Records from a dataset
━━━━━━━━━━━━━━━━
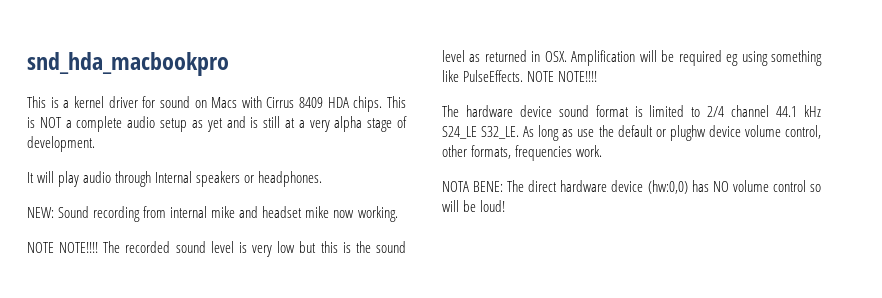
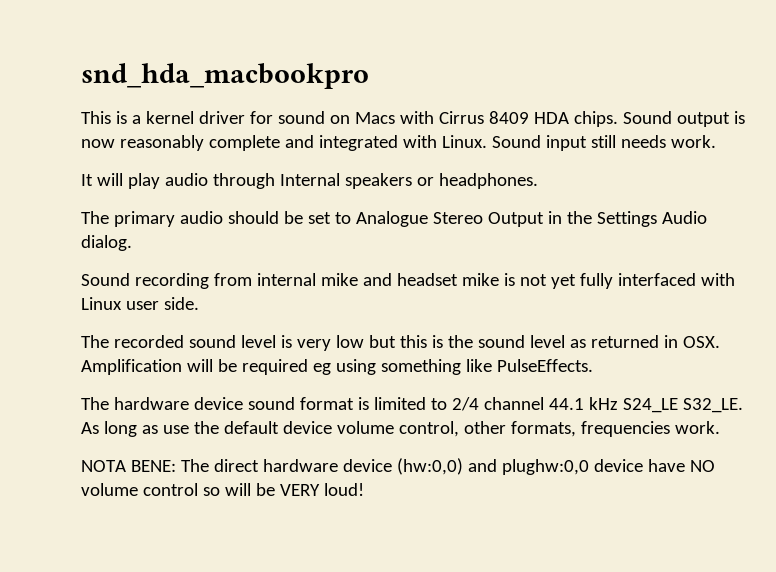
[387,96,407,108] [27,116,407,132] [27,136,95,152] This is NOT a complete audio setup as yet and is still at a very alpha stage of development. -> [622,111,745,127] [81,135,716,151] Sound output is now reasonably complete and integrated with Linux. Sound input still needs work.
[27,207,54,218] NEW: -> [81,211,707,227] [81,235,132,251] The primary audio should be set to Analogue Stereo Output in the Settings Audio dialog. //
[333,206,398,222] [27,242,99,253] now working. // NOTE NOTE!!!! -> [503,273,735,289] [81,297,199,310] is not yet fully interfaced with Linux user side. //
[527,71,598,82] NOTE NOTE!!!! -> (593, 365) none
[655,125,706,141] or plughw -> (279, 427) none
[691,180,709,192] has -> [467,459,685,475] and plughw:0,0 device have
(477, 206) none -> [279,484,320,496] VERY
━━━━━━━━━━━━━━━━
TASK INSTRUCTIONS ▸
Across the entries above, find each line with the word "Linux" and please copy it out.

PROBLEM SOLUTION ▸
[387,96,407,108] [27,116,407,132] [27,136,95,152] This is NOT a complete audio setup as yet and is still at a very alpha stage of development. -> [622,111,745,127] [81,135,716,151] Sound output is now reasonably complete and integrated with Linux. Sound input still needs work.
[333,206,398,222] [27,242,99,253] now working. // NOTE NOTE!!!! -> [503,273,735,289] [81,297,199,310] is not yet fully interfaced with Linux user side. //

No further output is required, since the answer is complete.